Fig. 2: Contextualized protein embedding analysis and comparison with concepts in natural language modeling.
From: Genomic language model predicts protein co-regulation and function

A A word upon contextualization can be mapped to embedding space. For many words, the semantic meaning varies in different types of literature, and therefore their contextualized embeddings cluster with source text type. Figure was created for qualitative visualization. B The input protein embedding (output of ESM2 and context-free protein embedding) is the same across all occurrences of the protein in the database. Upon contextualization with gLM, contextualized protein embeddings of the same protein (last hidden layer of gLM at inference time) cluster with biome type, analogous to the source text type in natural language (A). Contextualization of 30 other multi-biome MGYPs can be found in Supplementary Fig. 3. C A word’s meaning upon contextualization varies across a continuous spectrum and can be ambiguous even with contextualization (e.g. double entendre). D Reaction 1, carried out by the MCR complex, either backward (Methanotrophy) or forward (Methanogenesis). E Principal Component Analysis (PCA) of context-free protein embeddings of McrA sequences in genomes (total explained variances = 0.56), colored by metabolic classification of the organism (ANME, methanogen) based on previous studies and labeled by class-level taxonomy. F PCA of contextualized McrA embeddings (total explained variance = 0.68), where gLM embeddings cluster with the direction of Reaction 1 that the MCR complex is likely to carry out.
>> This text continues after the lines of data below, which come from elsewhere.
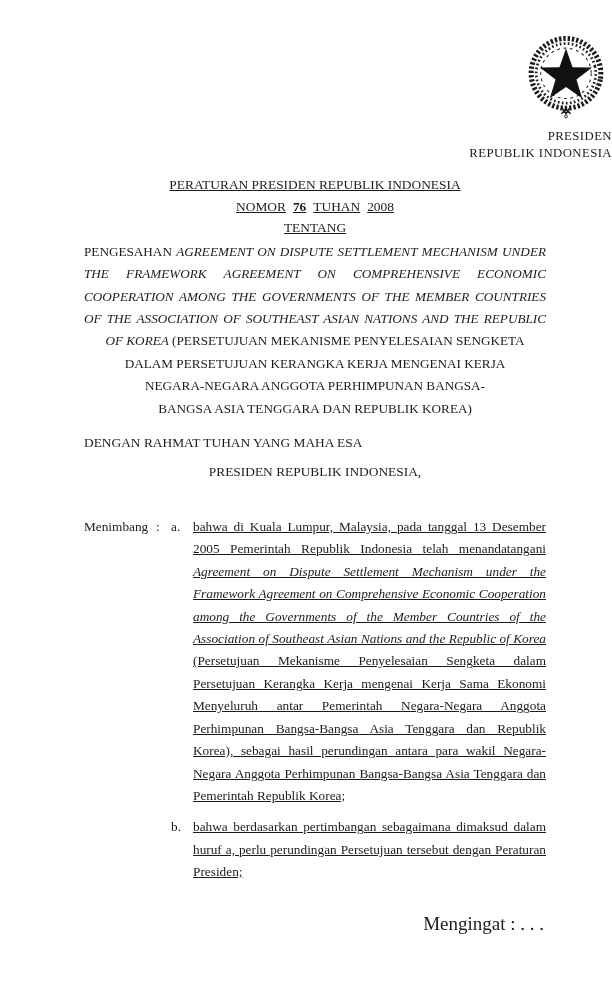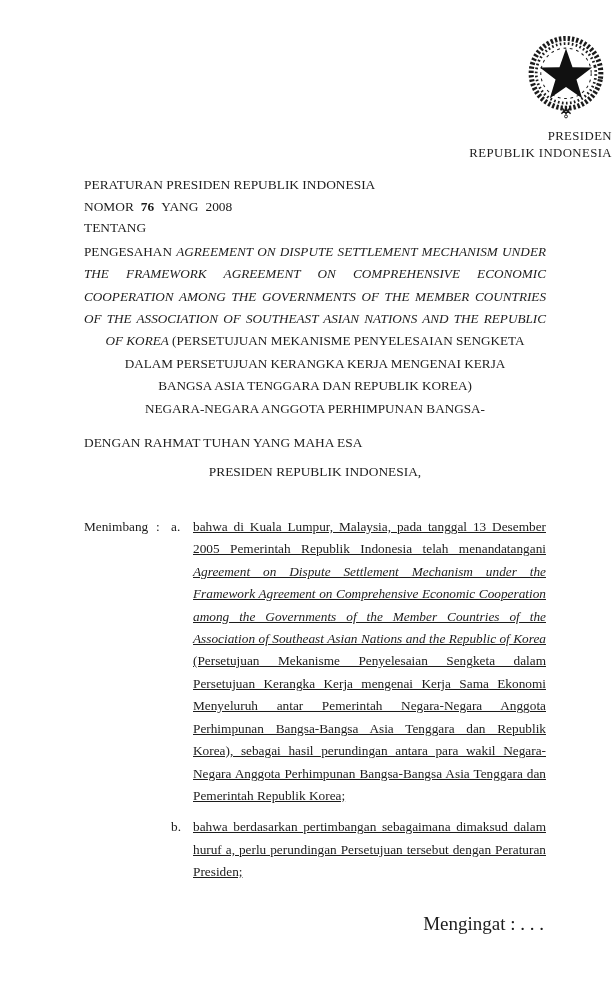"PERATURAN PRESIDEN REPUBLIK INDONESIA" .heading { text-align: none -> center; text-decoration: none -> underline }
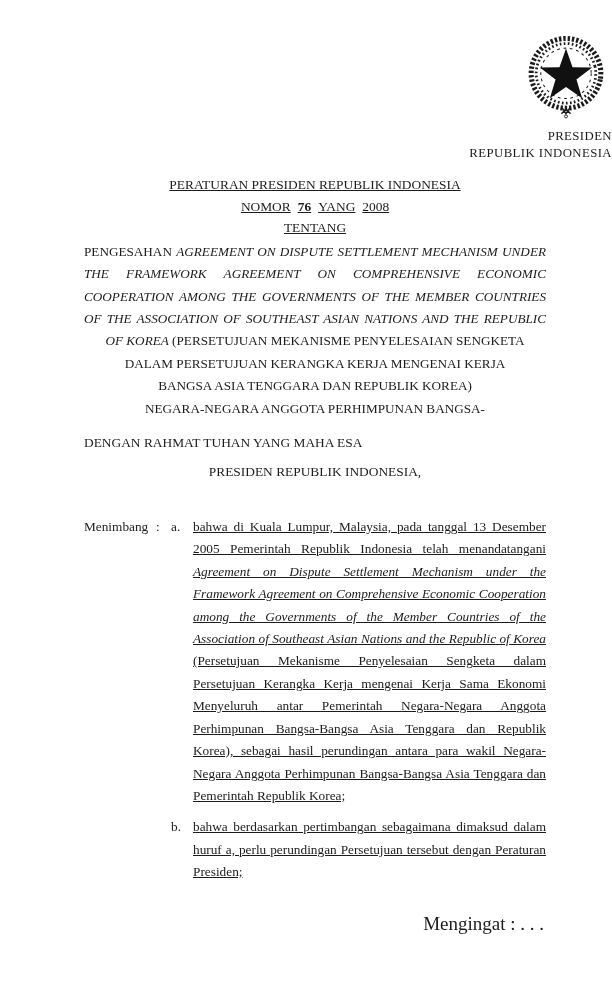"YANG" span { text: YANG -> TUHAN }
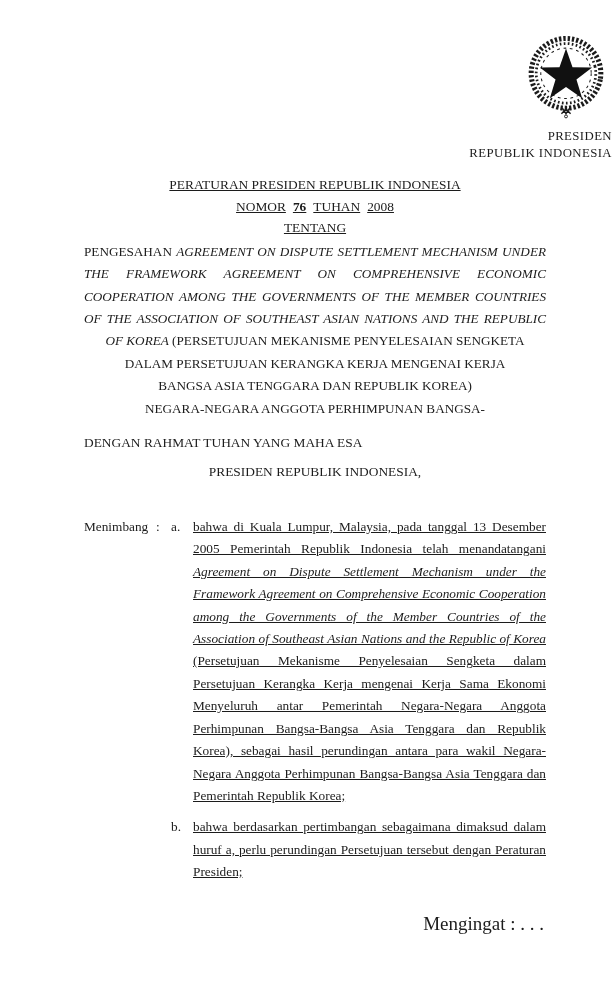"BANGSA ASIA TENGGARA DAN REPUBLIK" div.cent { order: before "NEGARA-NEGARA ANGGOTA PERHIMPUNAN" -> after "NEGARA-NEGARA ANGGOTA PERHIMPUNAN" }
G Geometric relationship between contextualized protein embeddings based on the semantic closeness of words. H Input (context-free) protein embeddings of Cas1, Cas2, lipopolysaccharide synthases (LPS) and polyketide synthases (PKS) showing clustering based on structural and sequence similarity. I Clustering of contextualized protein embeddings where phage defense proteins cluster (Cas1 and Cas2) and biosynthetic gene products cluster (lipopolysaccharide synthases [LPS] and polyketide synthases [PKS]). Source data are provided as a Source Data file.